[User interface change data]
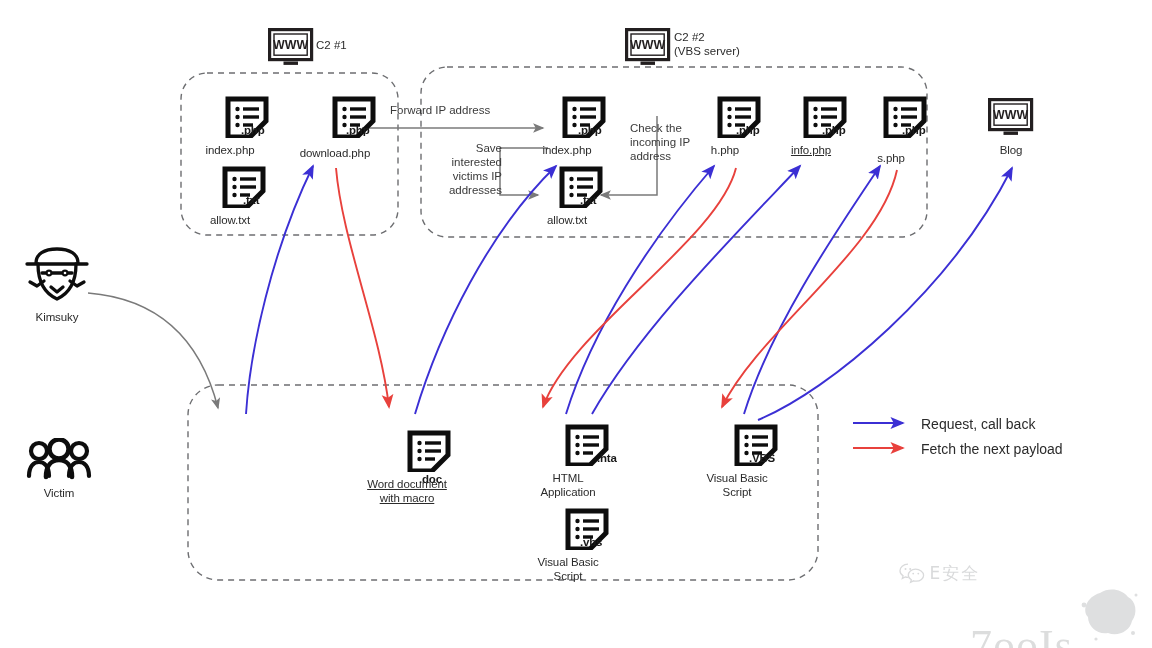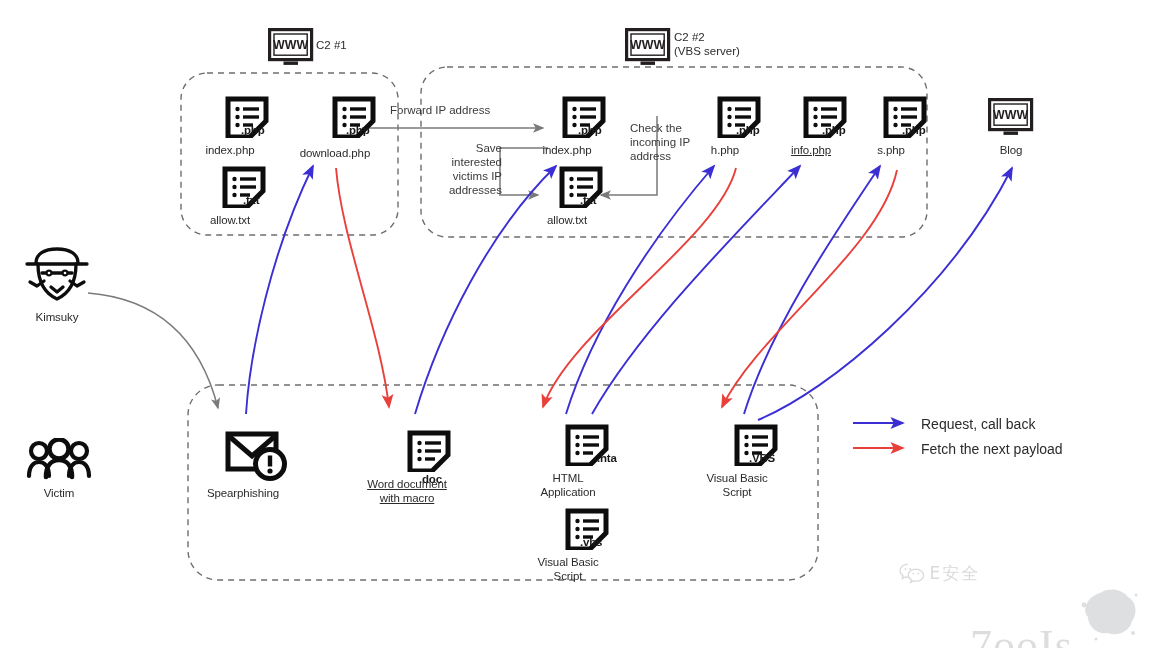--- a/index.html
+++ b/index.html
@@ -318,33 +318,23 @@
       <g fill="#0d0d0d">
         <circle cx="12.5" cy="13" r="2.2"></circle>
           <rect x="18" y="11.3" width="16" height="3.4"></rect>
         <circle cx="12.5" cy="21" r="2.2"></circle>
           <rect x="18" y="19.3" width="16" height="3.4"></rect>
         <circle cx="12.5" cy="29" r="2.2"></circle>
           <rect x="18" y="27.3" width="10" height="3.4"></rect>
       </g>
     </svg>
     <div class="ext" style="left:33px; top:28px;">.php</div>
-    <div class="cap" style="width:100px; margin-left:-28px; margin-top:2px;">s.php</div>
-  </div>
-
-  <div class="node" style="left:211px; top:429px;">
-    <svg width="64" height="52" viewBox="0 0 64 52">
-      <rect x="3" y="5" width="48" height="35" fill="#fff" stroke="#0d0d0d" stroke-width="5"></rect>
-      <path d="M5,8 L27,27 L49,8" fill="none" stroke="#0d0d0d" stroke-width="5"></path>
-      <circle cx="45" cy="35" r="14.5" fill="#fff" stroke="#0d0d0d" stroke-width="5"></circle>
-      <rect x="42.8" y="26.5" width="4.4" height="11" fill="#0d0d0d"></rect>
-      <circle cx="45" cy="42" r="2.6" fill="#0d0d0d"></circle>
-    </svg>
-    <div class="cap" style="width:120px; margin-left:-28px; margin-top:2px;">Spearphishing</div>
-  </div>
+    <div class="cap" style="width:100px; margin-left:-28px; margin-top:10px;">s.php</div>
+  </div>
+
 
   <div class="node" style="left:385px; top:430px;">
     <svg width="44" height="42" viewBox="0 0 44 42">
       <path d="M3,3 L41,3 L41,25 L25,41 L3,41 Z" fill="none" stroke="#0d0d0d" stroke-width="5"></path>
       <g fill="#0d0d0d">
         <circle cx="12.5" cy="13" r="2.2"></circle>
           <rect x="18" y="11.3" width="16" height="3.4"></rect>
         <circle cx="12.5" cy="21" r="2.2"></circle>
           <rect x="18" y="19.3" width="16" height="3.4"></rect>
         <circle cx="12.5" cy="29" r="2.2"></circle>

- **ABOUT THIS TASK**
Print all the records again exactly; do not include any picture.

- **ANSWER TO THIS EXERCISE**
--- a/index.html
+++ b/index.html
@@ -318,33 +318,23 @@
       <g fill="#0d0d0d">
         <circle cx="12.5" cy="13" r="2.2"></circle>
           <rect x="18" y="11.3" width="16" height="3.4"></rect>
         <circle cx="12.5" cy="21" r="2.2"></circle>
           <rect x="18" y="19.3" width="16" height="3.4"></rect>
         <circle cx="12.5" cy="29" r="2.2"></circle>
           <rect x="18" y="27.3" width="10" height="3.4"></rect>
       </g>
     </svg>
     <div class="ext" style="left:33px; top:28px;">.php</div>
-    <div class="cap" style="width:100px; margin-left:-28px; margin-top:2px;">s.php</div>
-  </div>
-
-  <div class="node" style="left:211px; top:429px;">
-    <svg width="64" height="52" viewBox="0 0 64 52">
-      <rect x="3" y="5" width="48" height="35" fill="#fff" stroke="#0d0d0d" stroke-width="5"></rect>
-      <path d="M5,8 L27,27 L49,8" fill="none" stroke="#0d0d0d" stroke-width="5"></path>
-      <circle cx="45" cy="35" r="14.5" fill="#fff" stroke="#0d0d0d" stroke-width="5"></circle>
-      <rect x="42.8" y="26.5" width="4.4" height="11" fill="#0d0d0d"></rect>
-      <circle cx="45" cy="42" r="2.6" fill="#0d0d0d"></circle>
-    </svg>
-    <div class="cap" style="width:120px; margin-left:-28px; margin-top:2px;">Spearphishing</div>
-  </div>
+    <div class="cap" style="width:100px; margin-left:-28px; margin-top:10px;">s.php</div>
+  </div>
+
 
   <div class="node" style="left:385px; top:430px;">
     <svg width="44" height="42" viewBox="0 0 44 42">
       <path d="M3,3 L41,3 L41,25 L25,41 L3,41 Z" fill="none" stroke="#0d0d0d" stroke-width="5"></path>
       <g fill="#0d0d0d">
         <circle cx="12.5" cy="13" r="2.2"></circle>
           <rect x="18" y="11.3" width="16" height="3.4"></rect>
         <circle cx="12.5" cy="21" r="2.2"></circle>
           <rect x="18" y="19.3" width="16" height="3.4"></rect>
         <circle cx="12.5" cy="29" r="2.2"></circle>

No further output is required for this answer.